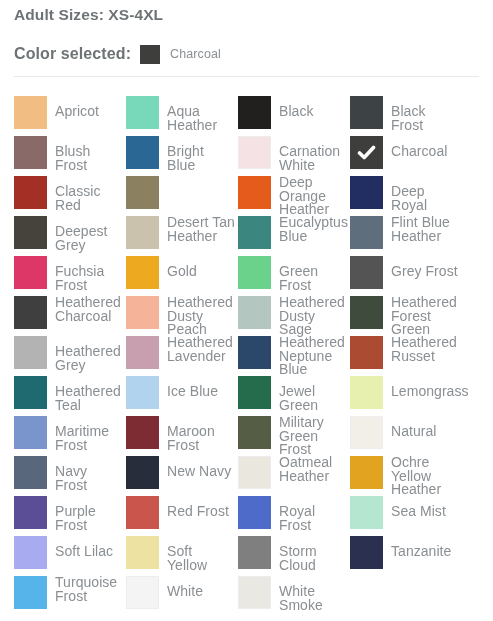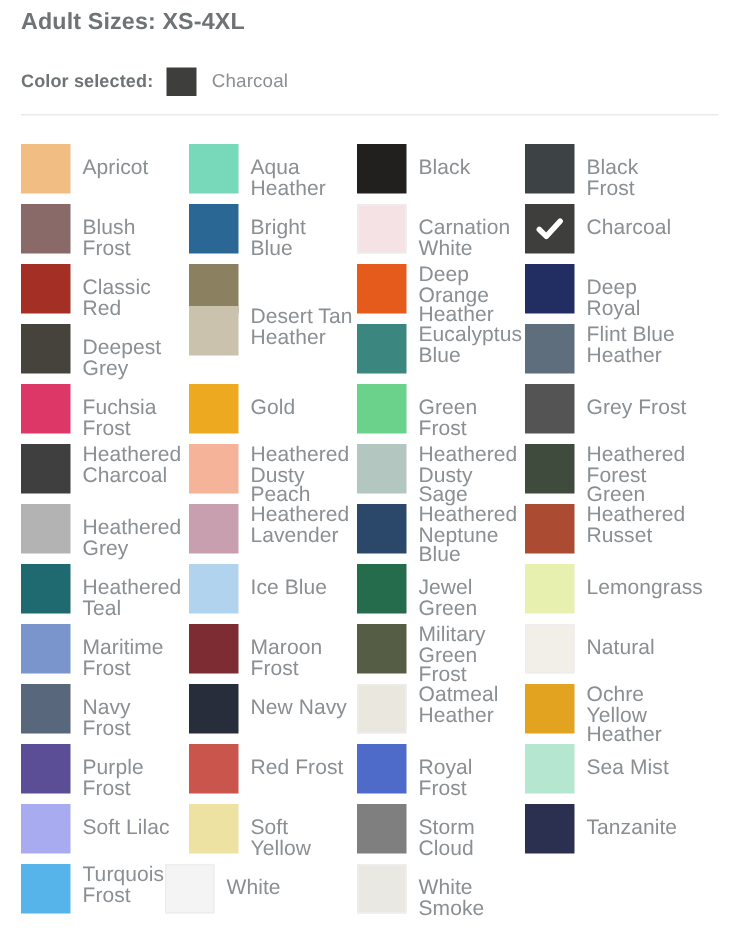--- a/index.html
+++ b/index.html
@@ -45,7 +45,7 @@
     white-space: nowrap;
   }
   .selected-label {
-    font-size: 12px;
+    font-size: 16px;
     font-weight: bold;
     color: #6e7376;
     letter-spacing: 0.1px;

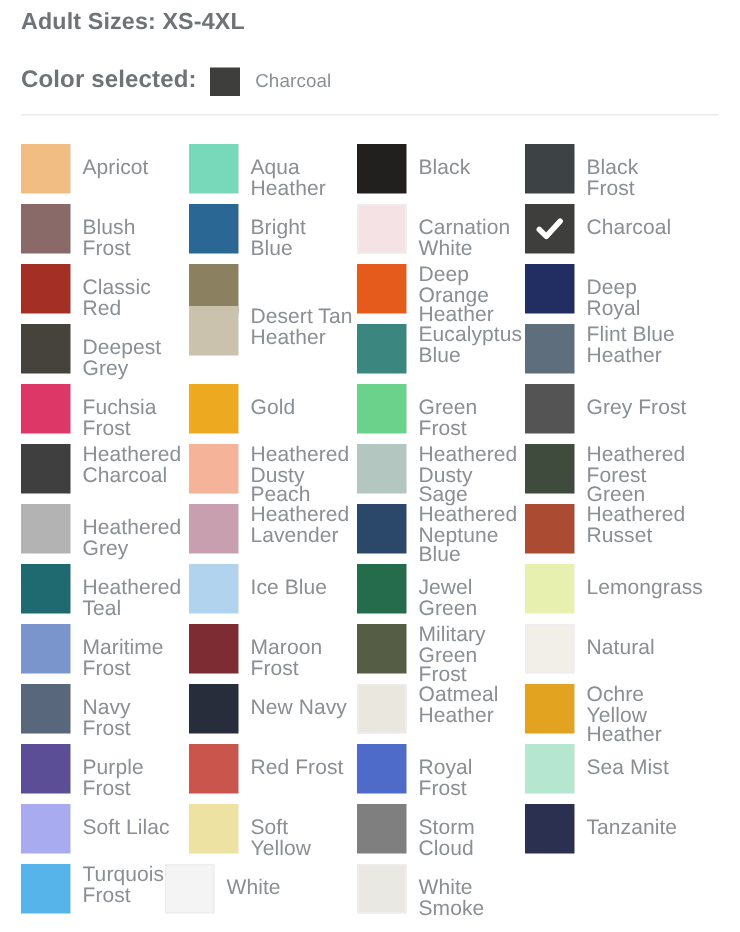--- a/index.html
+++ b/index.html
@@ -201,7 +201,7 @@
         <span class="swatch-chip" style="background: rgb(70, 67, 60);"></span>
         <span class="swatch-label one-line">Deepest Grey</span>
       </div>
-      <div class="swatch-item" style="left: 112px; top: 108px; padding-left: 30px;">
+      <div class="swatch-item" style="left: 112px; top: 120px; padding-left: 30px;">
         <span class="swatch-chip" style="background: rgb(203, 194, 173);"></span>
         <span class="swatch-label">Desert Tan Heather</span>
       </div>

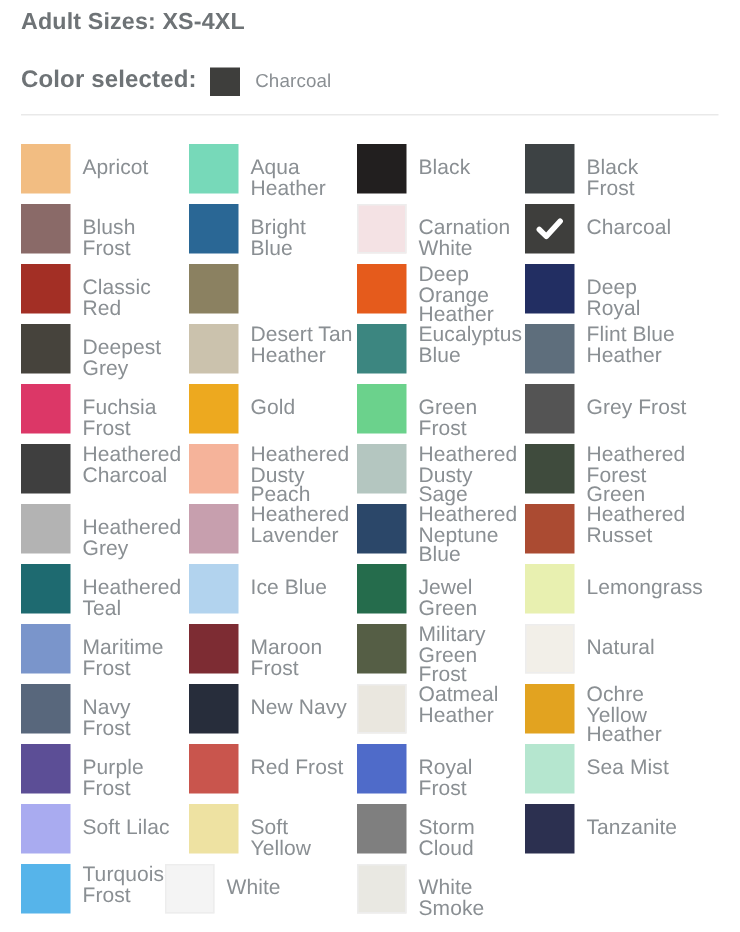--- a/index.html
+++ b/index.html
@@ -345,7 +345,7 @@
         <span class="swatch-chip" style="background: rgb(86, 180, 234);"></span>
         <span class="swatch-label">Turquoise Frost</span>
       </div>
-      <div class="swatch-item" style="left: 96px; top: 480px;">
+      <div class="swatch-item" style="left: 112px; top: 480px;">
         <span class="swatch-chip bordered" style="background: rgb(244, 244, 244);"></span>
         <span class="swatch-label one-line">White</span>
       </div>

---

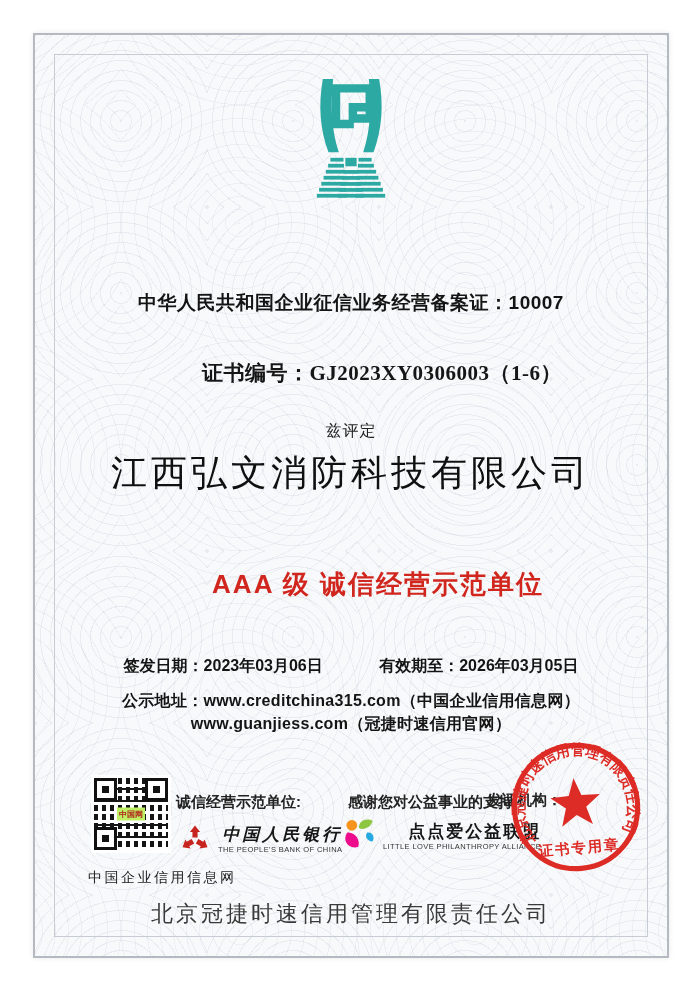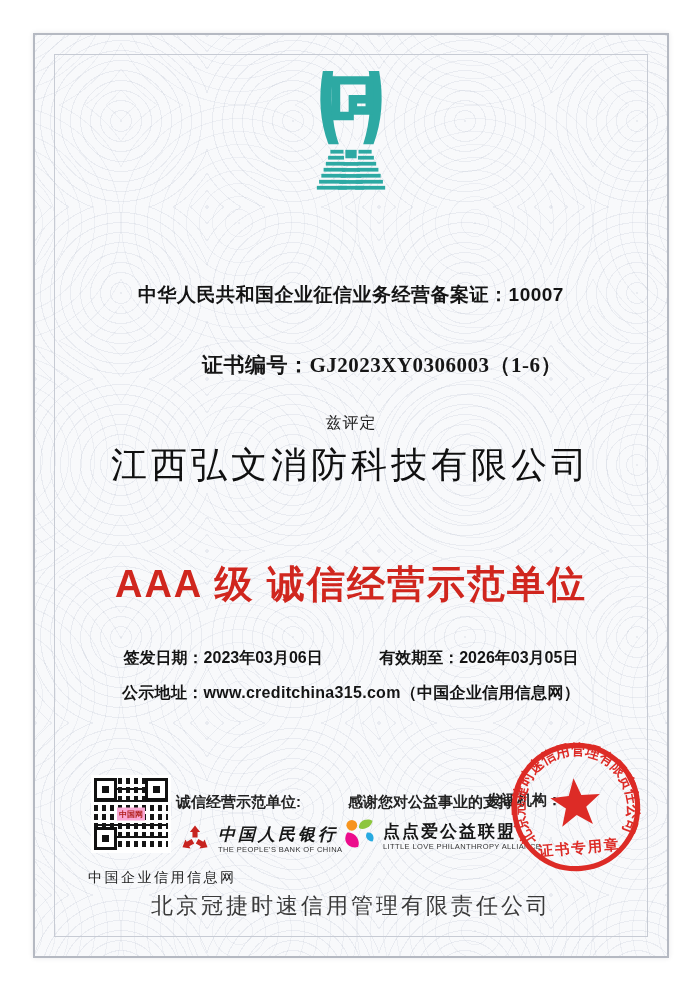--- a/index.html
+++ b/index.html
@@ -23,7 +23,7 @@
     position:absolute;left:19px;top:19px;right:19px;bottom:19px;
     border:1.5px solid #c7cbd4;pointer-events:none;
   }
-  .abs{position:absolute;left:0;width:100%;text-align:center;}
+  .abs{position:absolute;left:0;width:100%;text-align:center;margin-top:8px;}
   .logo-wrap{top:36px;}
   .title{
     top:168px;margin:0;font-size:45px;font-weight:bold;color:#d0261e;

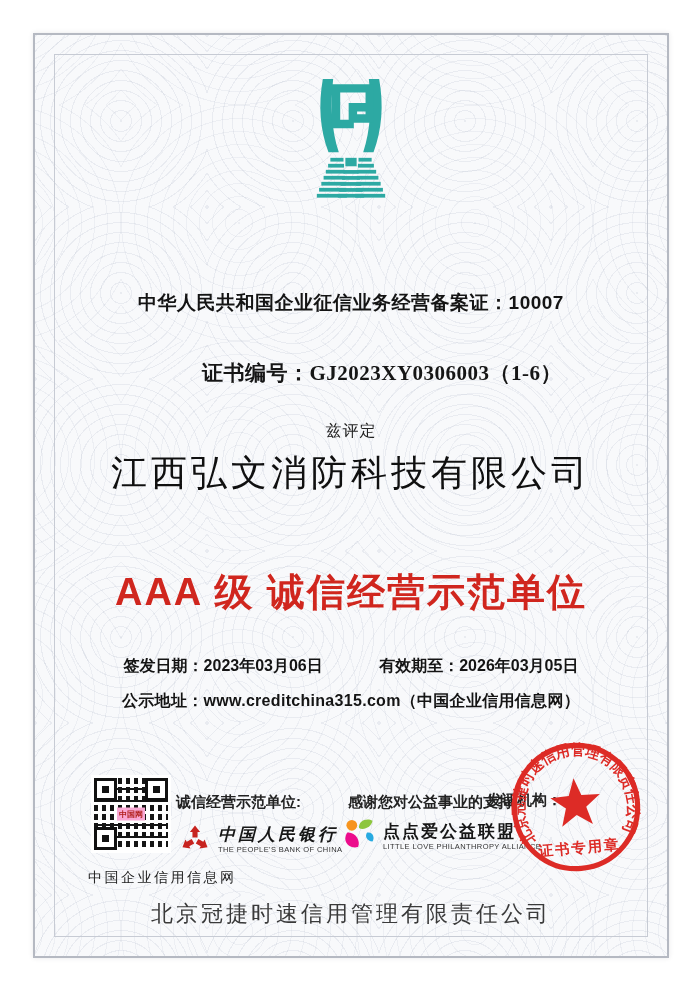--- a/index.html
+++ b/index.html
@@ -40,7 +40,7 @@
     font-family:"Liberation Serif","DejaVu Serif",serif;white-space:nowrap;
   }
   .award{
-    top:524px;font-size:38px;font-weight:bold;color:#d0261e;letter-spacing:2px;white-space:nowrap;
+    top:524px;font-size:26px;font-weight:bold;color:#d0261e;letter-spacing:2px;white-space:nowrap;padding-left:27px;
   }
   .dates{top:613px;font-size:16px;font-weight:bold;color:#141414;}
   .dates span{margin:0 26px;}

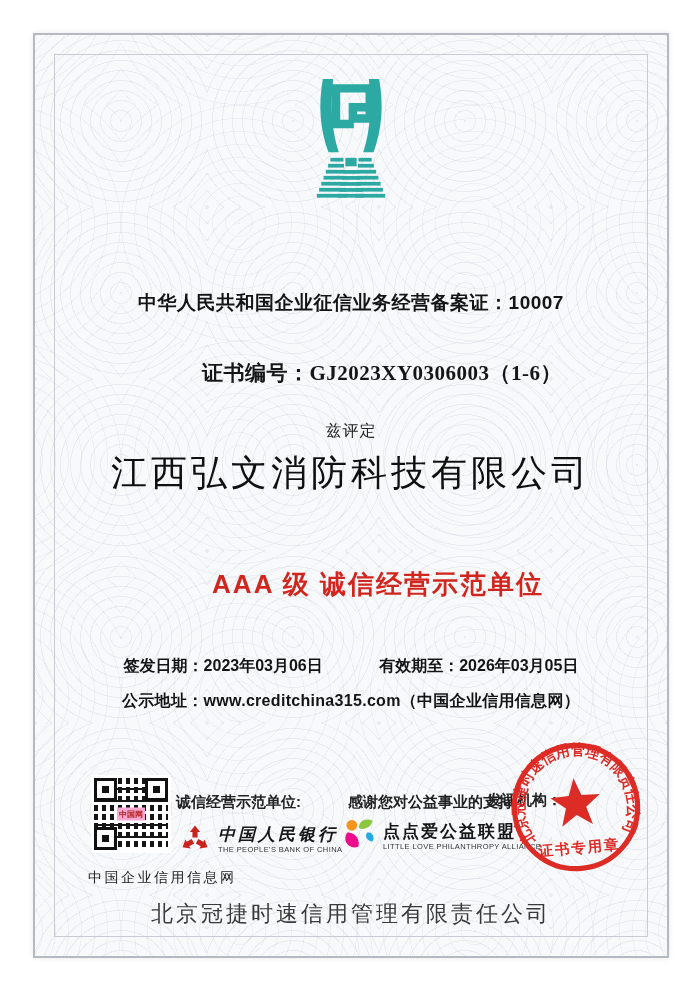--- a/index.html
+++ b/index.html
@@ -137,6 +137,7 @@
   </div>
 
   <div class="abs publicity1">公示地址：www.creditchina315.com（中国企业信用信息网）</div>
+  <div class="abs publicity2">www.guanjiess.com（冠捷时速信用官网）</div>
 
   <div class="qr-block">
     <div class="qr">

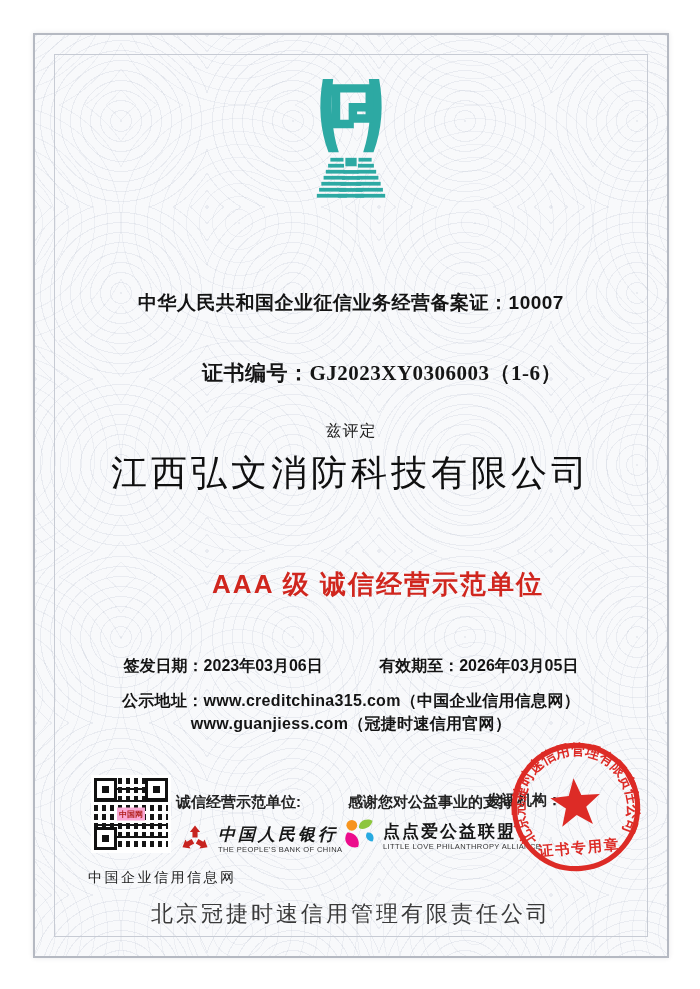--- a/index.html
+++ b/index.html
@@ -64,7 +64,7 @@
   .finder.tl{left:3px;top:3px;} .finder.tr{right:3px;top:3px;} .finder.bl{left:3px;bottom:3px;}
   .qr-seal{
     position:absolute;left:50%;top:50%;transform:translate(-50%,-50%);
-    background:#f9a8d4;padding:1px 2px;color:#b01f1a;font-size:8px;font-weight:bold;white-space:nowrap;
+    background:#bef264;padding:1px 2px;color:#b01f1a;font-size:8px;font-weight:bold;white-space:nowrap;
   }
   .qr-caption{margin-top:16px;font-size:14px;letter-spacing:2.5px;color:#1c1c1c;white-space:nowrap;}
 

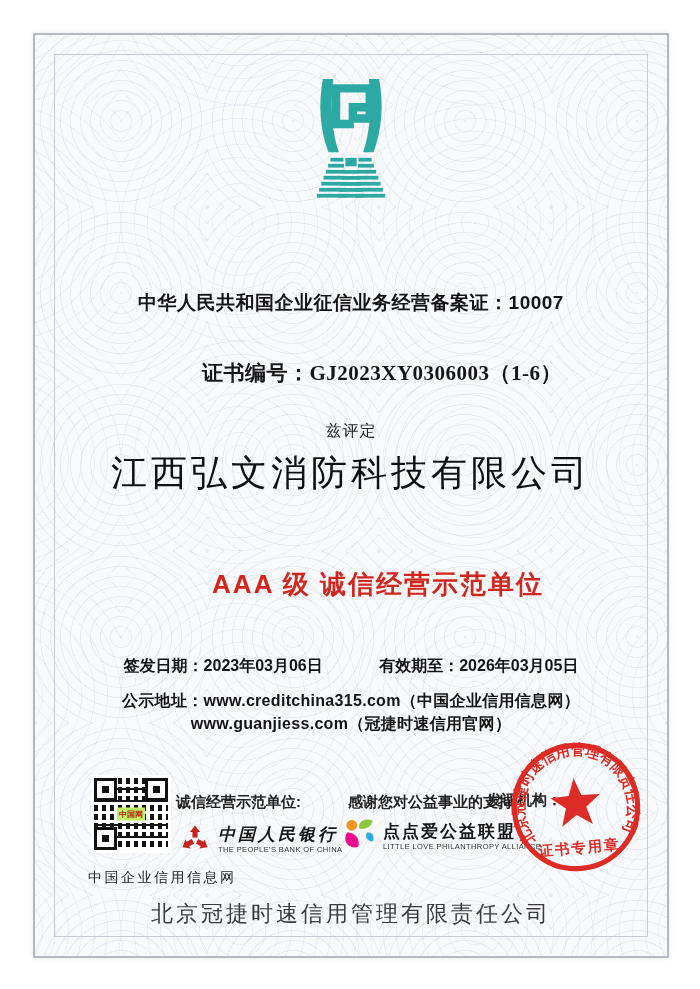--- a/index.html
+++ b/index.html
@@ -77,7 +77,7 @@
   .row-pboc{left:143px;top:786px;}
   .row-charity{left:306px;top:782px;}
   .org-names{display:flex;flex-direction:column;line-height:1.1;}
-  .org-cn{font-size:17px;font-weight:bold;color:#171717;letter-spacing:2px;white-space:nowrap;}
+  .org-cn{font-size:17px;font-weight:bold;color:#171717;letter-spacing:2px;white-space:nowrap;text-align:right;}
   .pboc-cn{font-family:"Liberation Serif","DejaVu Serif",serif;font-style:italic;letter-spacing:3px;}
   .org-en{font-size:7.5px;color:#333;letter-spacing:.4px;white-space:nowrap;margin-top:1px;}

Work instruction:
Whenever a line in the records above contains the string "Serif", copy that line.

Output:
     font-family:"Liberation Serif","DejaVu Serif",serif;white-space:nowrap;
   .pboc-cn{font-family:"Liberation Serif","DejaVu Serif",serif;font-style:italic;letter-spacing:3px;}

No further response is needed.